EXERCISE – Both the line below containing "[483,495,593,529] 大 |" and the line containing "[12,1914,415,1952] Meniny má", along with every line between them, should be repeated exactly; no other line belongs in the answer.

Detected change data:
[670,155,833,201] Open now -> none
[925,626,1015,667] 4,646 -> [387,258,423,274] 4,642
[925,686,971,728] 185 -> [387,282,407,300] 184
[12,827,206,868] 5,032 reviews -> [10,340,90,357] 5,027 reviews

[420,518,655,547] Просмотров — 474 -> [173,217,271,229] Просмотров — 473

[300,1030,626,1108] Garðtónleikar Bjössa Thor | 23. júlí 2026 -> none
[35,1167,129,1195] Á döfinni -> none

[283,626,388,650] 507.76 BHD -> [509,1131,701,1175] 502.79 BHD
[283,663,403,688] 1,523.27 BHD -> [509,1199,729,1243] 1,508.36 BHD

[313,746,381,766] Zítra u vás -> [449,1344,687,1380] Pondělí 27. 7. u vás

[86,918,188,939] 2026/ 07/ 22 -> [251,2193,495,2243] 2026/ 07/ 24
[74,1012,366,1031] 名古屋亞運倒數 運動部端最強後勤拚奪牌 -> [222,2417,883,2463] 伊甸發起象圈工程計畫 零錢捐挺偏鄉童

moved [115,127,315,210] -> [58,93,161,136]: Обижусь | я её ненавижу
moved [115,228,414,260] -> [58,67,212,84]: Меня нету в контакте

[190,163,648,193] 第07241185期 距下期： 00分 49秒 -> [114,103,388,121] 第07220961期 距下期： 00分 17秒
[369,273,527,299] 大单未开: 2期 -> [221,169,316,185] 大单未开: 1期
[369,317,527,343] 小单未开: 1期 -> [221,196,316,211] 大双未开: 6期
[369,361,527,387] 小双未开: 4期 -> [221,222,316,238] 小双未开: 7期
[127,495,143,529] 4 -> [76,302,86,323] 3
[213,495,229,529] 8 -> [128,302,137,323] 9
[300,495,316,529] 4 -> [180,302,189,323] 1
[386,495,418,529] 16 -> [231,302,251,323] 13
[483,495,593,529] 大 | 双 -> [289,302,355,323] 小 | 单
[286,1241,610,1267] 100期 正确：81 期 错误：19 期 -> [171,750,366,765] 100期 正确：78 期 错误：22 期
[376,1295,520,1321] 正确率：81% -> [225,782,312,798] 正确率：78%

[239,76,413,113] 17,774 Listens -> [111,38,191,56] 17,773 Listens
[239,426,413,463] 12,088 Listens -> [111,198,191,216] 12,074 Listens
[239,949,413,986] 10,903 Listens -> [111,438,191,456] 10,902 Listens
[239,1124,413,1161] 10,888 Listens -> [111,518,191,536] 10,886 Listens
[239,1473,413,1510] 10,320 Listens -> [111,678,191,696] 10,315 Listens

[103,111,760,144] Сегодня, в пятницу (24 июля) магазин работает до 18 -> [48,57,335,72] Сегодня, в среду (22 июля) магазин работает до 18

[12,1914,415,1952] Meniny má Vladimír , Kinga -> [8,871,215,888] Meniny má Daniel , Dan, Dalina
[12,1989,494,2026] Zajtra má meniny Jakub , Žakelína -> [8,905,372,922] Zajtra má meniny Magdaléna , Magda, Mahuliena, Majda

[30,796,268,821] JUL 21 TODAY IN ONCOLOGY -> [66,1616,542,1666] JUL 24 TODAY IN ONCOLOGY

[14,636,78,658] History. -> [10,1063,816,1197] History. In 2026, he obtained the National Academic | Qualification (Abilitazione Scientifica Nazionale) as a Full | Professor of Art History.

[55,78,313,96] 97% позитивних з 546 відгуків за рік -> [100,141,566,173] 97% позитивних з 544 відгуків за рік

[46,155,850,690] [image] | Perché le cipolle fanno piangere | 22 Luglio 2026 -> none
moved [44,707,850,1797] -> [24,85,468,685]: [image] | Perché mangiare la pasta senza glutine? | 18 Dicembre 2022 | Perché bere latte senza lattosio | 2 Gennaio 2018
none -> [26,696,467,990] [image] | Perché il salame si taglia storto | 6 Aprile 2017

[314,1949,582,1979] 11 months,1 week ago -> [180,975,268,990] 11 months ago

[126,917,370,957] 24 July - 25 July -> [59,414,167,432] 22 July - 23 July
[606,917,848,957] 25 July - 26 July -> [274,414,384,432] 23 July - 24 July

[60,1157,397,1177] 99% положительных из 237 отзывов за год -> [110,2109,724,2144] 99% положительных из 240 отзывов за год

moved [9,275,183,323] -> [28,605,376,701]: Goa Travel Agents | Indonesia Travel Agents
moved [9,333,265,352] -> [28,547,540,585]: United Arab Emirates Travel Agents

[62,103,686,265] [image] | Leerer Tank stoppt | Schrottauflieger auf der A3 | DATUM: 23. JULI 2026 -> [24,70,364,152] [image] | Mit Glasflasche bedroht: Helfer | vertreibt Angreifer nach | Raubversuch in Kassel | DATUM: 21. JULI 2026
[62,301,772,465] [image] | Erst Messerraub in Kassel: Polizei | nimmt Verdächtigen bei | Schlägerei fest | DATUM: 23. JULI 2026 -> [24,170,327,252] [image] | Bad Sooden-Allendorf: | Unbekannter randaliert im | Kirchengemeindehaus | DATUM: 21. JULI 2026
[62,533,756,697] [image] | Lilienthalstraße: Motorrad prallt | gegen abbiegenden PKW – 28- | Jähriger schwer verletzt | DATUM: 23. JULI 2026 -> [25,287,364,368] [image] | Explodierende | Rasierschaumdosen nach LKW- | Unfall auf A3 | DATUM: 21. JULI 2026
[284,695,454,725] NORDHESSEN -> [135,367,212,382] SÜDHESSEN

OUTPUT OF THE EXERCISE –
[483,495,593,529] 大 | 双 -> [289,302,355,323] 小 | 单
[286,1241,610,1267] 100期 正确：81 期 错误：19 期 -> [171,750,366,765] 100期 正确：78 期 错误：22 期
[376,1295,520,1321] 正确率：81% -> [225,782,312,798] 正确率：78%

[239,76,413,113] 17,774 Listens -> [111,38,191,56] 17,773 Listens
[239,426,413,463] 12,088 Listens -> [111,198,191,216] 12,074 Listens
[239,949,413,986] 10,903 Listens -> [111,438,191,456] 10,902 Listens
[239,1124,413,1161] 10,888 Listens -> [111,518,191,536] 10,886 Listens
[239,1473,413,1510] 10,320 Listens -> [111,678,191,696] 10,315 Listens

[103,111,760,144] Сегодня, в пятницу (24 июля) магазин работает до 18 -> [48,57,335,72] Сегодня, в среду (22 июля) магазин работает до 18

[12,1914,415,1952] Meniny má Vladimír , Kinga -> [8,871,215,888] Meniny má Daniel , Dan, Dalina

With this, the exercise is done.